The MySQL Query Optimizer will always overrule your choice of index if the number of keys is 5% of the number of rows in the table.
Run these queries please:
SELECT COUNT(1) FROM tblbulkreportjobitems;
I guess this should be 869 (from the explain plan)
SELECT COUNT(1) FROM tblbulkreportjobitems WHERE fldjobid = 9;
SELECT COUNT(1),fldjobid FROM tblbulkreportjobitems GROUP BY fldjobid WITH ROLLUP;
SELECT COUNT(1),fldjobid FROM tblbulkreportjobitems GROUP BY fldjobid WITH ROLLUP;
You will see which rows that appear more than 5% of the total rows. In that case, the MySQL Query Optimizer will choose a full table scan over using a lopsided index.
If you had fldparticipantid in the WHERE clause, then you will get a different result.
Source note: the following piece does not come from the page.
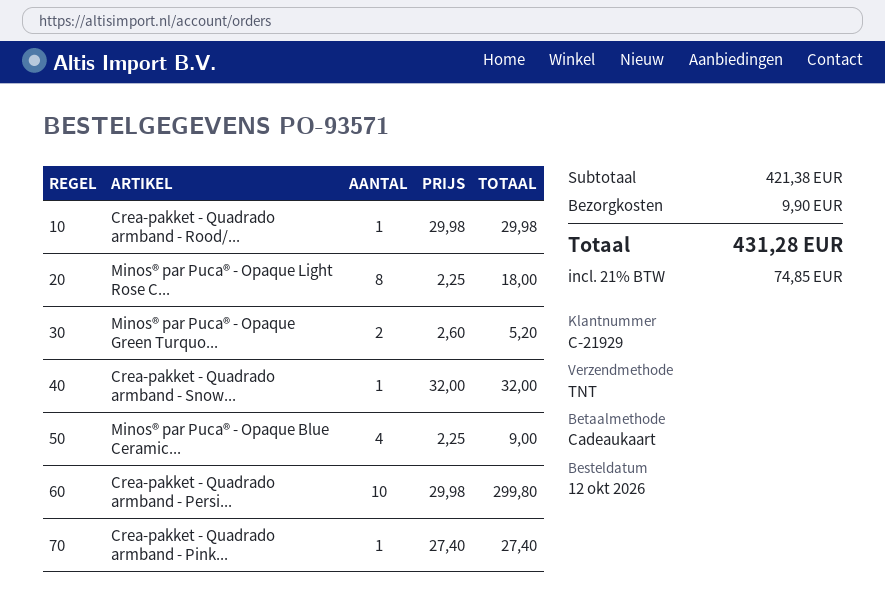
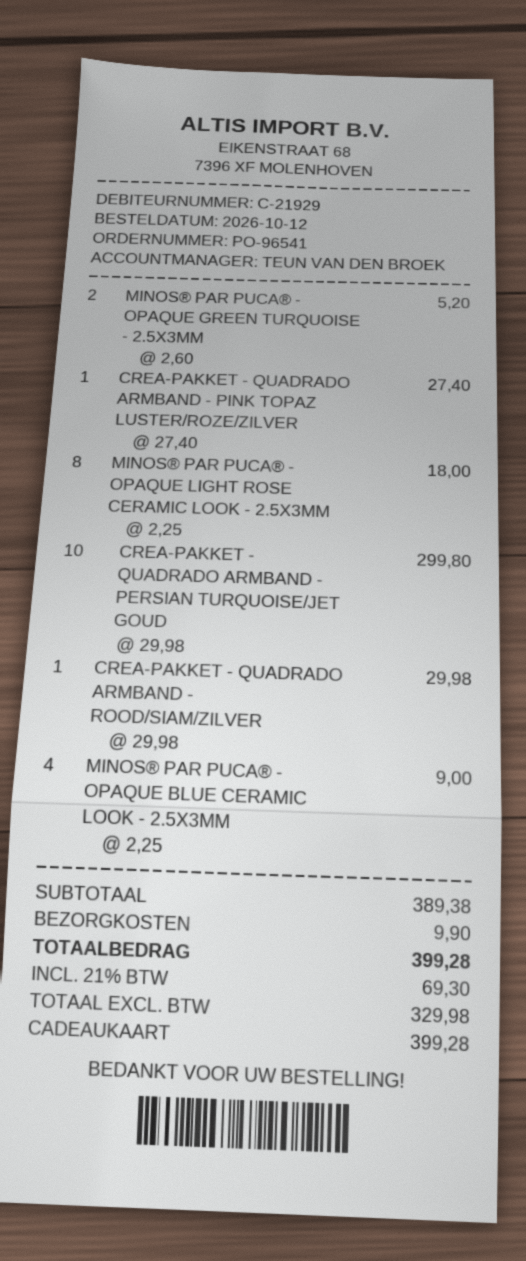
order number: PO-93571 -> PO-96541
Crea-pakket - Quadrado armband - Snow...: 1 x 32.00 = 32.00 -> none
subtotal: 421.38 -> 389.38
tax: 21% = 74.85 -> 21% = 69.30
total: 431.28 -> 399.28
I have two (characteristic_list and measure_list) tables that are related to each other by a column called 'm_id'. I want to retrieve records using filters (columns from characteristic_list) within a date range (columns from measure_list). When I gave the following SQL using INNER JOIN, it takes a while to retrieve the record. What am I doing wrong?
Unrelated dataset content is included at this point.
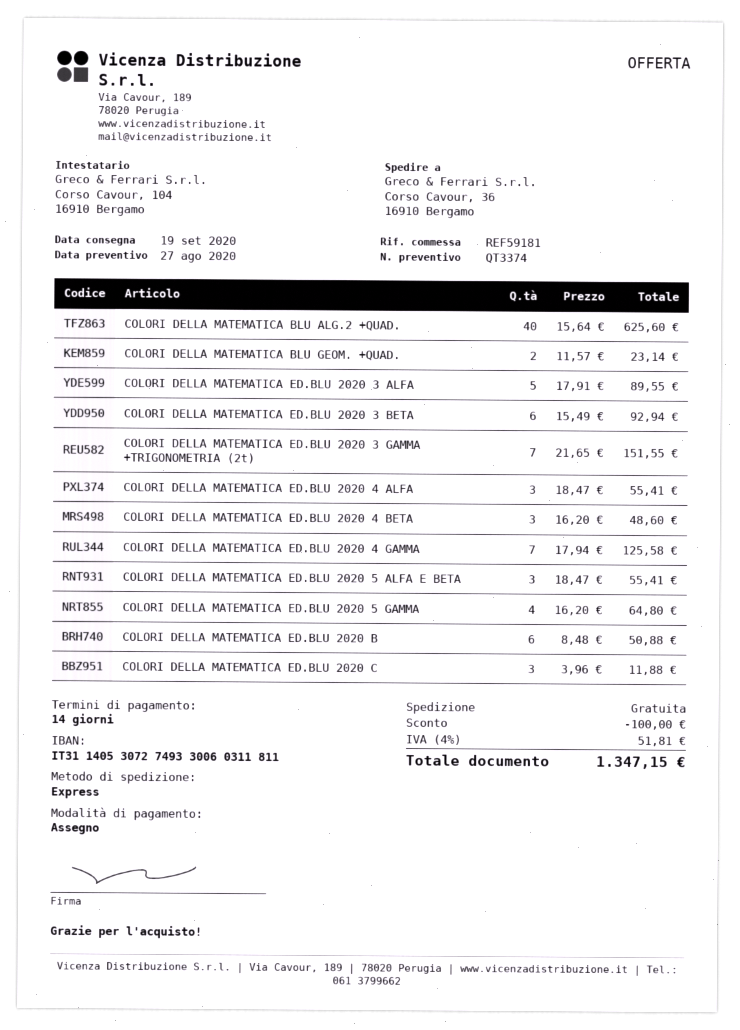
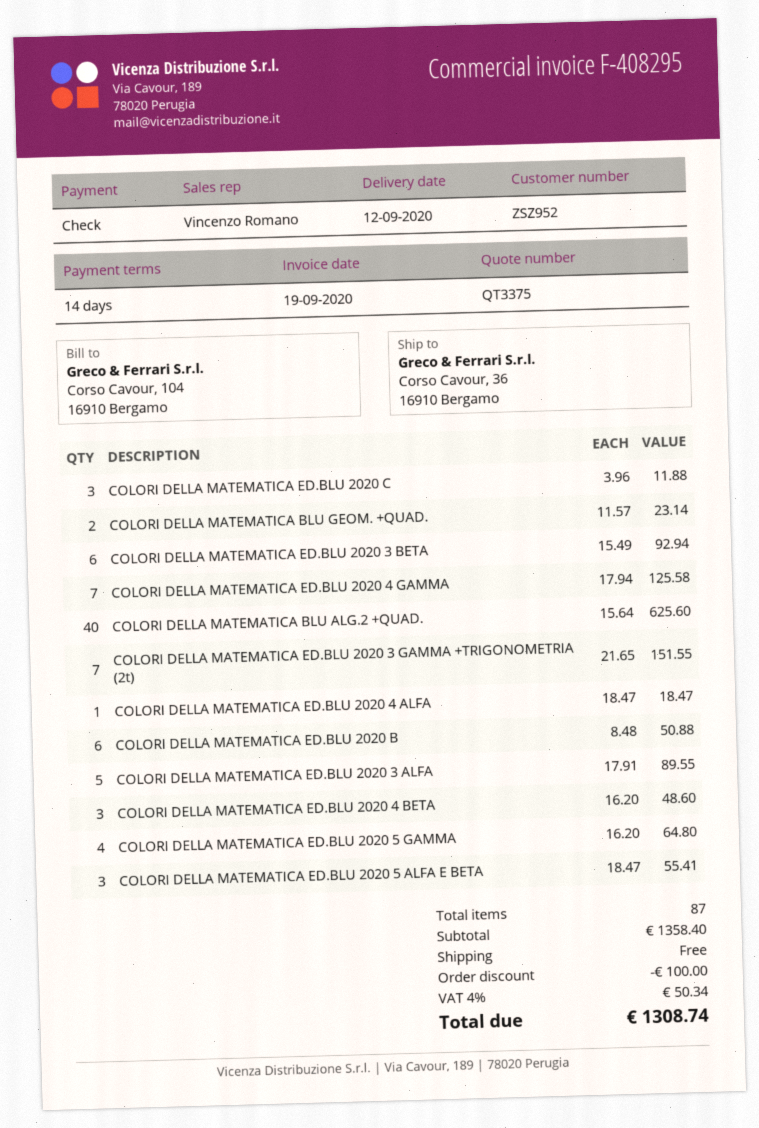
quote number: QT3374 -> QT3375
delivery date: 2020-09-19 -> 2020-09-12
COLORI DELLA MATEMATICA ED.BLU 2020 4 ALFA: 3 x 18.47 = 55.41 -> 1 x 18.47 = 18.47
tax: 4% = 51.81 -> 4% = 50.34
total: 1347.15 -> 1308.74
mysql> explain select c.power_set_point, m.value, m.uut_id, m.m_id, m.measurement_status, m.step_name from measure_list as m INNER JOIN characteristic_lis
t as c ON (m.m_id=c.m_id) WHERE (m.sequence_end_time BETWEEN '2010-06-18' AND '2010-06-20');
+----+-------------+-------+------+---------------+------+---------+------+-------+-------------+
| id | select_type | table | type | possible_keys | key | key_len | ref | rows | Extra |
+----+-------------+-------+------+---------------+------+---------+------+-------+-------------+
| 1 | SIMPLE | c | ALL | NULL | NULL | NULL | NULL | 82952 | |
| 1 | SIMPLE | m | ALL | NULL | NULL | NULL | NULL | 85321 | Using where |
+----+-------------+-------+------+---------------+------+---------+------+-------+-------------+
2 rows in set (0.00 sec)
mysql> select count(*) from measure_list;
+----------+
| count(*) |
+----------+
| 83635 |
+----------+
1 row in set (0.18 sec)
mysql> select count(*) from characteristic_list;
+----------+
| count(*) |
+----------+
| 83635 |
+----------+
1 row in set (0.10 sec)
The reason this query takes a while to execute is because it has to scan the entire table. You never want to see "ALL" as the type of the query. To speed things up, you need to make smart decisions about what to index.
See the following documents at the MySQL site:
http://dev.mysql.com/doc/refman/5.1/en/mysql-indexes.html
http://dev.mysql.com/doc/refman/5.1/en/using-explain.html
As an add-on to the previous answer by Dan, you should consider indexing the join columns and the where columns. In this case, that means the m_id cols in both tables and the sequence_end_time in the measure_list table. They are small enough that you could add an index, run explain plan and time it, then change the index and compare. Should be relatively quick to solve.